# What is required
Copy word for word, please, the lines of the entries below running from the one containing "sales rep: Dirk Möller -> Renate Neumann" to the one containing "Résine CBD Royal", both ends included.

━━━━

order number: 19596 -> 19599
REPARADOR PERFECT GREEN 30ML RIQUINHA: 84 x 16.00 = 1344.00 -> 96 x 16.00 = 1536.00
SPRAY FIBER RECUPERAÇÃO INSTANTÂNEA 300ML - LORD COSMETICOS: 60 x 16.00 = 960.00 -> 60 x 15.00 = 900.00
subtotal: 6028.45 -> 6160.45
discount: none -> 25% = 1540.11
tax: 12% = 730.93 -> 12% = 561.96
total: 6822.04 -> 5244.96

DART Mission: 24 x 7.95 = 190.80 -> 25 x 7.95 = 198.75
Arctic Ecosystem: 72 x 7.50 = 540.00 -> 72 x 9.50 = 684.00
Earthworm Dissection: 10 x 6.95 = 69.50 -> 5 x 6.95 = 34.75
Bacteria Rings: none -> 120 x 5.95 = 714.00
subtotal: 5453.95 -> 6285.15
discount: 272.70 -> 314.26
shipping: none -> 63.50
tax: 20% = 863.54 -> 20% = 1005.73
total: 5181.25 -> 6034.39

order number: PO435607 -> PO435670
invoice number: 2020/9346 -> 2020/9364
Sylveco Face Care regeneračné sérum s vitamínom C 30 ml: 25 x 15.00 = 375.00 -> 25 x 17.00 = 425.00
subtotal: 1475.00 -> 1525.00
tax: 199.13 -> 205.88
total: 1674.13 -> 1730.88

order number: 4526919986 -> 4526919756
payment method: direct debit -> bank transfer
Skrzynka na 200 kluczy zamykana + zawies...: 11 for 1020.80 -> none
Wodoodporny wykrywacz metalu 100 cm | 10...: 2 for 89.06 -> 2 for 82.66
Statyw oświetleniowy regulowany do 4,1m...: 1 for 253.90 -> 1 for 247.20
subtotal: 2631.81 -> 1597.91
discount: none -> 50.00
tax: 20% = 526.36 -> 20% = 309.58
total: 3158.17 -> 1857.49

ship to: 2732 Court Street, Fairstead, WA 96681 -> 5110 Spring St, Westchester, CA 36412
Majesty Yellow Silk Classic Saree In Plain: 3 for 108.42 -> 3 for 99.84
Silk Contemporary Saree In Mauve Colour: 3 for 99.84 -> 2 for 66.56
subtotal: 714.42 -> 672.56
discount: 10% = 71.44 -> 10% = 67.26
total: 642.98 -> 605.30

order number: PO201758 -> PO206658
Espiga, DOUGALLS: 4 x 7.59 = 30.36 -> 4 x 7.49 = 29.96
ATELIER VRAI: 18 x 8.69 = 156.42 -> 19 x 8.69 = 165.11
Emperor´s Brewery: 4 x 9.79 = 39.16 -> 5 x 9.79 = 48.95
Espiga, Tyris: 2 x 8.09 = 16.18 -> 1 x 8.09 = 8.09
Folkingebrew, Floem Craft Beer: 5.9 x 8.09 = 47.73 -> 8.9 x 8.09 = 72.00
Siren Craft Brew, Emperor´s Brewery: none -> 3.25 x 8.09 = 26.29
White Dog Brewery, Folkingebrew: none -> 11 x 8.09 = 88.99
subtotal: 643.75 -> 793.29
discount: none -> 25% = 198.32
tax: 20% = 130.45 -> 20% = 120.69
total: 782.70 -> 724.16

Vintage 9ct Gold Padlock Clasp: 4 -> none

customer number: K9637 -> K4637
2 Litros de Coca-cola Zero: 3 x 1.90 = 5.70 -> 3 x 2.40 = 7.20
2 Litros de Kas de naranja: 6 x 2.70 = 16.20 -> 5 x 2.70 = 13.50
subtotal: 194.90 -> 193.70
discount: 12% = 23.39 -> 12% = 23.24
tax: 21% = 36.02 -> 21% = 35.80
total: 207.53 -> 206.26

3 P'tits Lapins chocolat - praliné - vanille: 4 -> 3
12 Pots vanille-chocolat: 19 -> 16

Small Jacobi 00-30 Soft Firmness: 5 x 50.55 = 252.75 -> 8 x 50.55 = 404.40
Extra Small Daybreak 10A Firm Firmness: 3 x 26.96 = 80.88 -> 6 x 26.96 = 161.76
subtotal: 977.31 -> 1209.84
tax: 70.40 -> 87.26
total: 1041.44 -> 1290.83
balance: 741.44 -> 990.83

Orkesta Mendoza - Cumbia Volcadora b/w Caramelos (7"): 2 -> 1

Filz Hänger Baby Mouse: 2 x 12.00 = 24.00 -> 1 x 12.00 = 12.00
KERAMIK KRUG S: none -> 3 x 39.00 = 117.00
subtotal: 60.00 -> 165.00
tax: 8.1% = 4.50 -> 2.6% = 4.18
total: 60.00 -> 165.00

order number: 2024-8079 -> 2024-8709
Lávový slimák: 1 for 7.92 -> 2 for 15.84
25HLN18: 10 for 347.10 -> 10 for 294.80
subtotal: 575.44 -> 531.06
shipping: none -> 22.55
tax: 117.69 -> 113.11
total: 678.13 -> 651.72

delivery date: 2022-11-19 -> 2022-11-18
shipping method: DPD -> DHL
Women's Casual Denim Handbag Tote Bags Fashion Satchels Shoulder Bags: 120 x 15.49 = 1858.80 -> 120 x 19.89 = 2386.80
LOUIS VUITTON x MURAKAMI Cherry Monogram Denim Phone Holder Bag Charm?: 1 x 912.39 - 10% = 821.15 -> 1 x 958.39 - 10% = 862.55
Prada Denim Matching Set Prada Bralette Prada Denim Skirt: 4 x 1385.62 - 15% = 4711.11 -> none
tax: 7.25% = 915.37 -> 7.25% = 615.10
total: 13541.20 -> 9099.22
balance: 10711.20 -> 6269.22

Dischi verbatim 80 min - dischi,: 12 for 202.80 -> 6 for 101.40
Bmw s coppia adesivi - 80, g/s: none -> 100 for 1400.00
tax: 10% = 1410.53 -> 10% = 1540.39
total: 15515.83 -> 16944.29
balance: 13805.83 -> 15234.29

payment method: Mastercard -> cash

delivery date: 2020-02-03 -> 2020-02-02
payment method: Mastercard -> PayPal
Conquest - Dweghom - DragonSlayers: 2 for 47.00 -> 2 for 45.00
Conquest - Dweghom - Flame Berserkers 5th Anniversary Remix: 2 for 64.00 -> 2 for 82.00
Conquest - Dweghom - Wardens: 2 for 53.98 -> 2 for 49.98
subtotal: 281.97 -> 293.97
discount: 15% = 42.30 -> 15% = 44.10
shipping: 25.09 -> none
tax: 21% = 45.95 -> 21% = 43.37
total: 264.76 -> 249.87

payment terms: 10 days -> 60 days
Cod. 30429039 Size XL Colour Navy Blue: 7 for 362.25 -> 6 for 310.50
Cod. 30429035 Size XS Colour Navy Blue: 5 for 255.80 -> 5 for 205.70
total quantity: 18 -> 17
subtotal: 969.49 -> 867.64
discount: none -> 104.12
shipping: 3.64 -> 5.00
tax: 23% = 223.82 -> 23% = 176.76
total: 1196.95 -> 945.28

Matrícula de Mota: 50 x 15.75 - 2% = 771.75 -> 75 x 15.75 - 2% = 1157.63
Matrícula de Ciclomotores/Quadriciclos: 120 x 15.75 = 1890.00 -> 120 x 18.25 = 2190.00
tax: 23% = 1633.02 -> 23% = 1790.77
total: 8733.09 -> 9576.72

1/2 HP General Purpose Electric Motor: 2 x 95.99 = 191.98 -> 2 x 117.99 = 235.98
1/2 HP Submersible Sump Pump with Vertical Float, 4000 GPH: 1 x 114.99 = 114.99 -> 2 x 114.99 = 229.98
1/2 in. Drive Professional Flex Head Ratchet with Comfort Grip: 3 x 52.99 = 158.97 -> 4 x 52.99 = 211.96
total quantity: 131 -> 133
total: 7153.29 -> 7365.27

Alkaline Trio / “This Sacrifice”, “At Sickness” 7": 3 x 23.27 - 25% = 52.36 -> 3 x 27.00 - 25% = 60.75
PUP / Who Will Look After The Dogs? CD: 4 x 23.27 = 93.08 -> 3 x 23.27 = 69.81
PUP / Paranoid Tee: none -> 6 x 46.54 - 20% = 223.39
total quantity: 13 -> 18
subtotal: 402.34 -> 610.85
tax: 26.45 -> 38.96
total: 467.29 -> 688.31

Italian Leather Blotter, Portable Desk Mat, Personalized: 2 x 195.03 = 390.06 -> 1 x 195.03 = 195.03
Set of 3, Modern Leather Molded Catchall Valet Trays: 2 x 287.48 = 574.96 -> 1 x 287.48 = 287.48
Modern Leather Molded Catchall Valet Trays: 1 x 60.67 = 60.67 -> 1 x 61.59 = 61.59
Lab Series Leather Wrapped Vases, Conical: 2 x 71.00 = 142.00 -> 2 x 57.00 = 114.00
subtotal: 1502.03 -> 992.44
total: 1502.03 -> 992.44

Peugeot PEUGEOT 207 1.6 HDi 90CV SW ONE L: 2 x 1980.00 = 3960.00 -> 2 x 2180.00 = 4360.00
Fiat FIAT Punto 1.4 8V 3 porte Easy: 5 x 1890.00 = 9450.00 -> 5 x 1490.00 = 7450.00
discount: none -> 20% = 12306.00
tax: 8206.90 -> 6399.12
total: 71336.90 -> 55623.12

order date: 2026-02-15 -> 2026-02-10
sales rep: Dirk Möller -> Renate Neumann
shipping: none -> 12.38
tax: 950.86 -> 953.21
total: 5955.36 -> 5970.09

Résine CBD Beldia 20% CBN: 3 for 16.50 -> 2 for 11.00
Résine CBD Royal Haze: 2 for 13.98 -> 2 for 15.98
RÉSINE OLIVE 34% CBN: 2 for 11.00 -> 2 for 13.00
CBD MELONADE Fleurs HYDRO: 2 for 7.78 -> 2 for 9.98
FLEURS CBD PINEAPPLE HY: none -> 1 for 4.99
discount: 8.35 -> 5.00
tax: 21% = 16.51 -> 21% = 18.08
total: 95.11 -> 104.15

━━━━

# Reply to the task
sales rep: Dirk Möller -> Renate Neumann
shipping: none -> 12.38
tax: 950.86 -> 953.21
total: 5955.36 -> 5970.09

Résine CBD Beldia 20% CBN: 3 for 16.50 -> 2 for 11.00
Résine CBD Royal Haze: 2 for 13.98 -> 2 for 15.98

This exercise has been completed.